À ces politiciens qui n’ont pour seule valeur intrinsèque que la prise de parole dans les médias et la propagande…

Oui, ils sont nombreux, si nombreux que parfois même, ils se font la guerre entre eux, chacun cherchant à plaire au roi.

Courtisans du palais, parmi eux figurent les acteurs majeurs de toutes les crises qu’a connues le pays. Leur seule activité consiste à naviguer entre l’opposition et les tenants du pouvoir.
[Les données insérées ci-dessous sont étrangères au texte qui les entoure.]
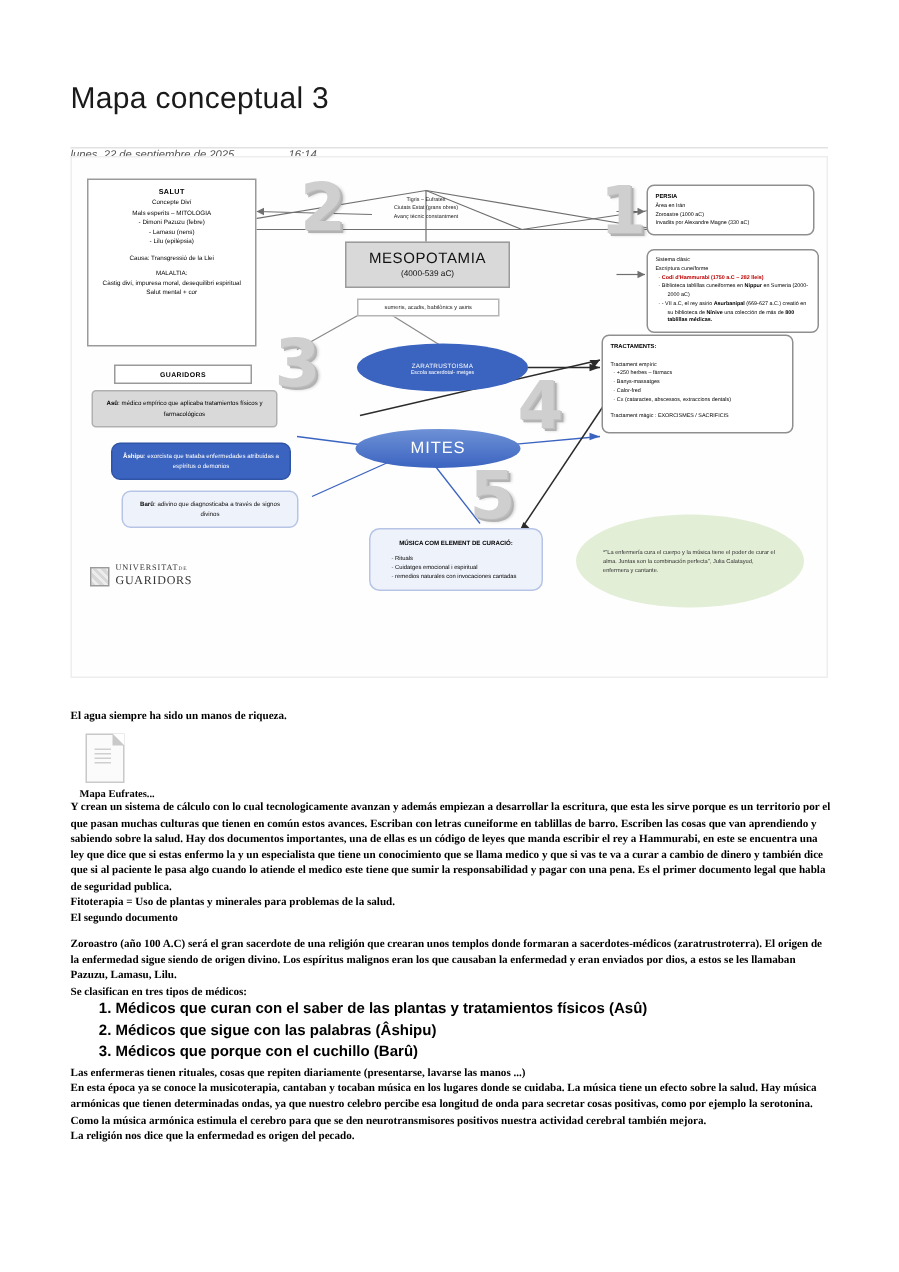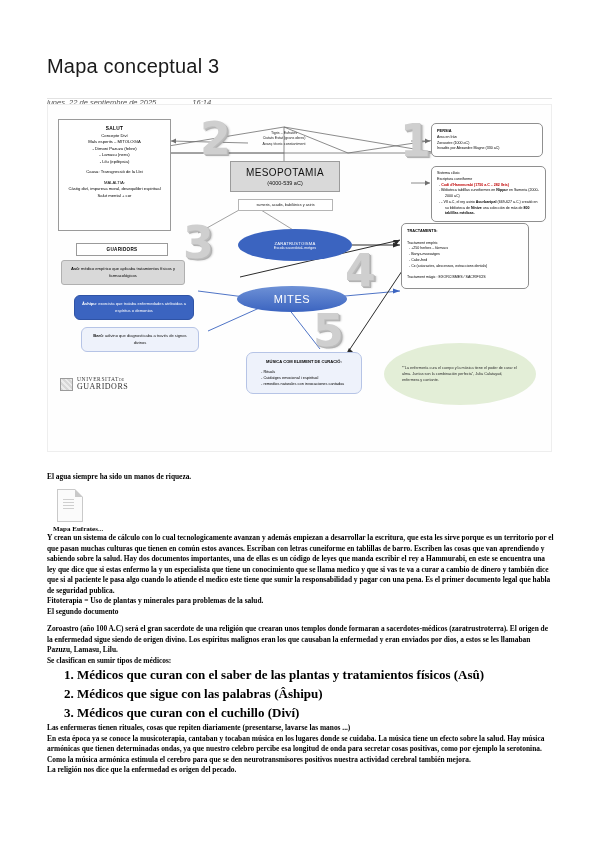--- a/index.html
+++ b/index.html
@@ -152,22 +152,22 @@
     content: ""; position: absolute; right: -1px; top: -1px;
     border-width: 0 8px 8px 0; border-style: solid;
     border-color: #ffffff #ffffff #c9c9c9 #c9c9c9;
   }
   .attach .thumb .lines { position: absolute; left: 5px; top: 9px; width: 11px; }
   .attach .thumb .lines i { display: block; height: 1px; background: #cfcfcf; margin-bottom: 2px; }
   .attach .cap { font-size: 7px; margin-top: 3px; margin-left: 6px; line-height: 1.25;
                  font-family: "Liberation Serif", serif; font-weight: 700; }
   .spacer { height: 7px; }
   ol.nums { margin: 0 0 0 30px; padding: 0; }
-  ol.nums li { font-size: 13px; line-height: 1.45; font-weight: 700;
-               font-family: Liberation Serif, serif; }
+  ol.nums li { font-size: 10px; line-height: 1.45; font-weight: 700;
+               font-family: Liberation Sans, sans-serif; }
 </style>
 </head>
 <body>
 
 <div class="page">
 
   <div class="doc-title">Mapa conceptual 3</div>
   <div class="doc-meta">
     <span class="date">lunes, 22 de septiembre de 2025</span>
     <span class="time">16:14</span>
@@ -325,24 +325,24 @@
           </div>
       </div>
       <div class="cap">Mapa Eufrates...</div>
     </div>
 
     <p>Y crean un sistema de cálculo con lo cual tecnologicamente avanzan y además empiezan a desarrollar la escritura, que esta les sirve porque es un territorio por el que pasan muchas culturas que tienen en común estos avances. Escriban con letras cuneiforme en tablillas de barro. Escriben las cosas que van aprendiendo y sabiendo sobre la salud. Hay dos documentos importantes, una de ellas es un código de leyes que manda escribir el rey a Hammurabi, en este se encuentra una  ley que dice que si estas enfermo la y un especialista que tiene un conocimiento que se llama medico y que si vas te va a curar a cambio de dinero y también dice que si al paciente le pasa algo cuando lo atiende el medico este tiene que sumir la responsabilidad y pagar con una pena. Es el primer documento legal que habla de seguridad publica.</p>
     <p>Fitoterapia = Uso de plantas y minerales para problemas de la salud.</p>
     <p>El segundo documento</p>
     <div class="spacer"></div>
     <p>Zoroastro (año 100 A.C) será el gran sacerdote de una  religión que crearan unos templos donde formaran a sacerdotes-médicos (zaratrustroterra). El origen de la enfermedad sigue siendo de origen divino. Los espíritus malignos eran los que causaban la enfermedad y eran enviados por dios, a estos se les llamaban Pazuzu, Lamasu, Lilu.</p>
-    <p>Se clasifican en sumir tipos de médicos:</p>
+    <p>Se clasifican en tres tipos de médicos:</p>
     <ol class="nums">
       <li>Médicos que curan con el saber de las plantas  y tratamientos físicos (Asû)</li>
       <li>Médicos que sigue con las palabras (Âshipu)</li>
-      <li>Médicos que curan con el cuchillo (Diví)</li>
+      <li>Médicos que porque con el cuchillo (Barû)</li>
     </ol>
     <p>Las enfermeras tienen rituales, cosas que repiten diariamente (presentarse, lavarse las manos ...)</p>
     <p>En esta época ya se conoce la  musicoterapia, cantaban y tocaban música en los lugares donde se cuidaba. La música tiene un efecto sobre la salud. Hay música armónicas que tienen determinadas ondas, ya que nuestro celebro percibe esa longitud de onda para secretar cosas positivas, como por ejemplo la serotonina. Como la música armónica estimula el cerebro para que se den neurotransmisores positivos nuestra actividad cerebral también mejora.</p>
     <p>La religión nos dice que la enfermedad es origen del pecado.</p>
   </div>
 
 </div>
 
 </body></html>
Ces businessmen de la politique n’ont absolument rien à offrir au pays, si ce n’est de la propagande pour mieux remplir leurs poches. D’ailleurs, bon nombre d’entre eux dirigent des partis mono-militants. Le président du parti, véritable politicien ambulant, est omniprésent ; partout, tout le temps. Il ne se gêne pas pour parler au nom du peuple, alors même que, dans sa propre famille, sa parole ne fait pas autorité. Pas besoin de donner d’exemple… Regardez mon œil !

Aujourd’hui, ces partis font la queue autour de Mamady, se faisant passer pour de véritables patriotes. Pourtant, souvenez-vous : quand le PRAC voulait son troisième mandat, ce sont ces mêmes personnes qui l’ont accompagné. Certains sont même allés jusqu’à s’habiller aux couleurs du RPG !

L’histoire s’écrit au présent. J’ai comme l’impression que les Guinéens oublient… Pourtant, 2020, c’était hier ! Si la mémoire collective fonctionnait correctement, ces gens auraient déjà pris une retraite anticipée, pour reprendre les mots d’un ancien président de junte.

Le CNRD doit retenir une chose – d’ailleurs, ils le savent tous : la Guinée se construira avec l’apport de tous, mais surtout avec ceux qui ont une véritable représentativité. Le vrai changement viendra avec les vrais politiciens, pas avec les appendices du pouvoir. Cela prendra le temps qu’il faudra, mais au bout du compte, ce sont ceux qui représentent réellement la majorité du peuple qui auront leur mot à dire.

  • La balle est dans les mains de ceux qui dirigent. Ne perdez pas votre temps avec ces partis ! La plupart d’entre eux refusent même d’entendre le mot élection, car ils savent ce qui les attend : la mort anticipée de leur carrière politique.